7月24日。トーハクから帰る電車内にて。
私の斜め前に、小学生男児・女児を連れた、アラフォーくらいの男性が座っていた。S駅で三人が降りた後、座席に緑の定期券ケースが置き去りになっているのに気づいた。多分、小学生の女の子のものだ。

立ち上がって忘れ物を掴み、停車中のドアの内側に立ったまま「すみません!忘れ物です!」と大きな声を出したところ、雑踏の中で男性(パパさん)が気づき、こちらのほうに近づこうとするも、人が多くてなかなか来られない。その距離4~5m。

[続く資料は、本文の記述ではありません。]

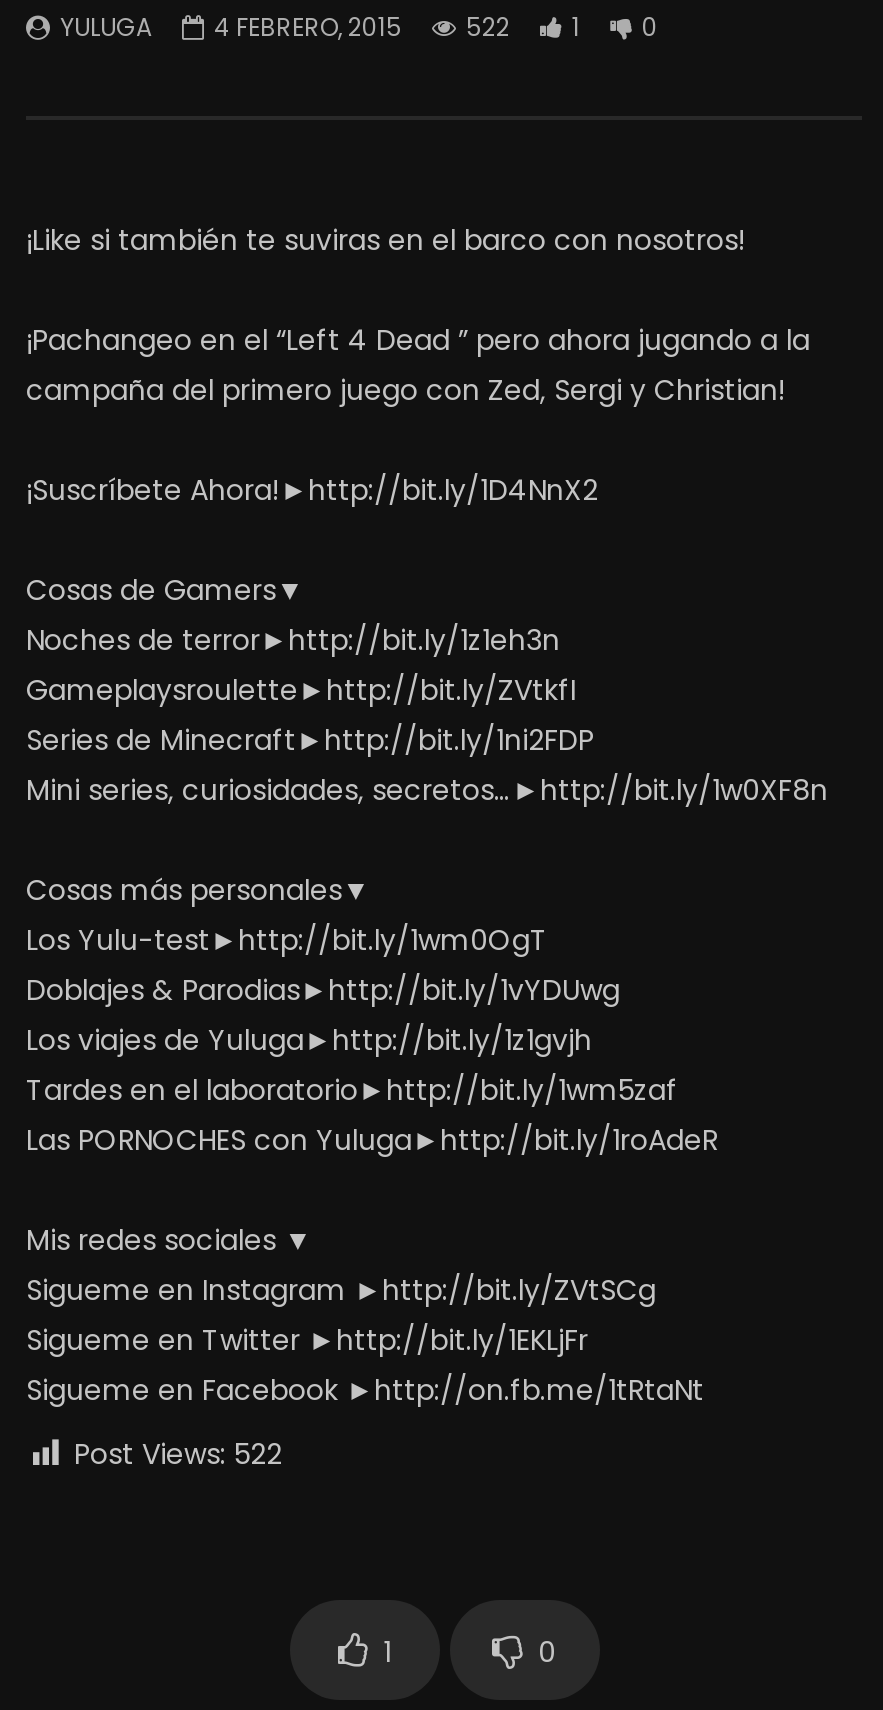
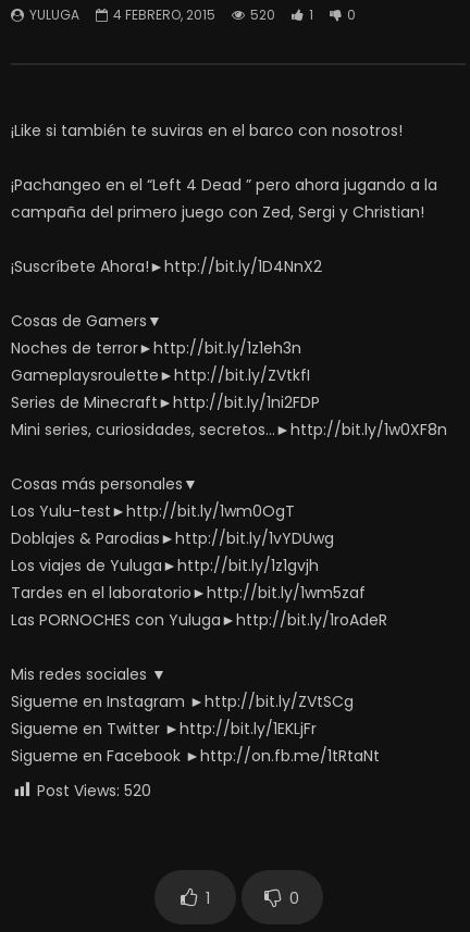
[60,10,658,44] YULUGA 4 FEBRERO, 2015 522 1 0 -> [29,6,356,24] YULUGA 4 FEBRERO, 2015 520 1 0
[74,1434,282,1474] Post Views: 522 -> [37,780,151,802] Post Views: 520

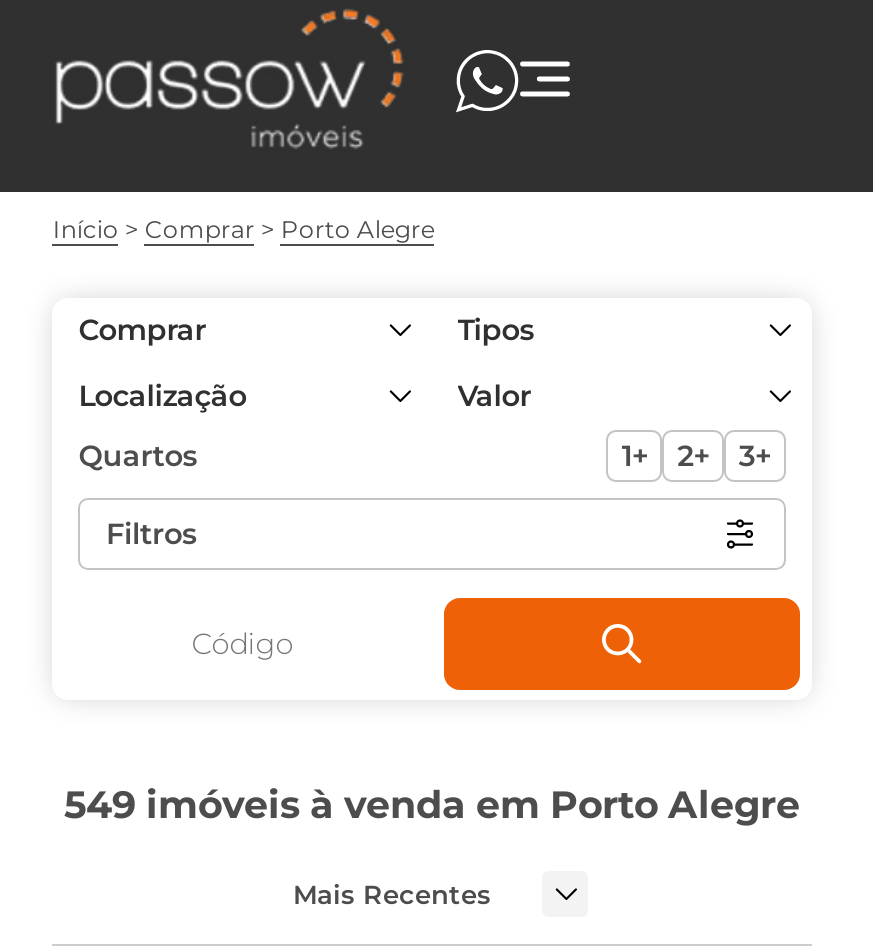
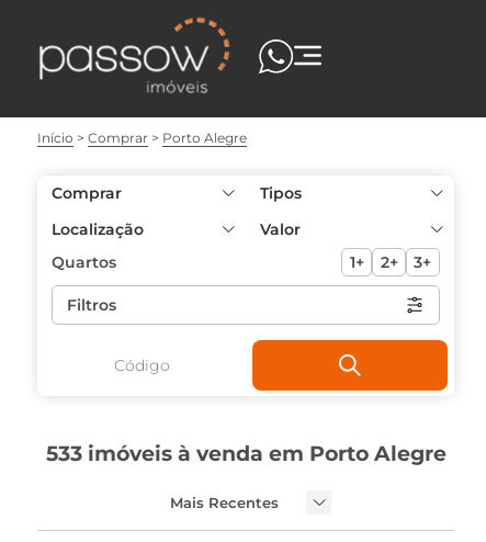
[64,780,800,828] 549 imóveis à venda em Porto Alegre -> [46,440,446,466] 533 imóveis à venda em Porto Alegre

私も降りるわけに行かないので、人が途切れた瞬間「えいっ」と左手で下からすくうように投げたところ、見事にキャッチしてもらえた!(利き手が腱鞘炎なので、左手。まあまあうまく投げられたのと、パパさんの反射神経が良かったのが幸い)

遠くから「ありがとうございます」と頭を下げるパパさん。
これがスマホなら投げないけれど、プラスチックケースなら万が一落としても壊れないからね。

7月25日。朝、ゴミ捨てに出たところ、生後6か月くらいの男児を片手に抱き、片手で大きなゴミ袋を掴んだ若いパパさんに遭遇。マンション通用ドアをごみを抱えた手で開けているので「大丈夫ですか?(ごみ置き場の)ドアは開けますよ」と走って先に開扉。

「すみません。(ごみ捨てを)お先にどうぞ」と遠慮がちに頭を下げるので、「いえいえ、どうぞお先に。(赤ちゃんを抱いての開閉は)大変ですから」とドアを支えて、先に捨ててもらう。

笑顔で「ありがとうございました」と言っていただけて、ほっとした。
この後、赤ちゃんを抱いたままコンビニにでも行くのかな…と思っていたのだが、そのまま自宅に戻った模様。

ママさんは寝ているか、不在なのかもしれない。少しの間も目を離せない時期だから、抱いて連れてきたのかな…。

大事に育てられている子どもたちにとって、必死に育てている親御さんたちにとって、明るく優しい国であってほしいと心から願う。

取り敢えず私は、自分にできること――小さな親切を心がけよう。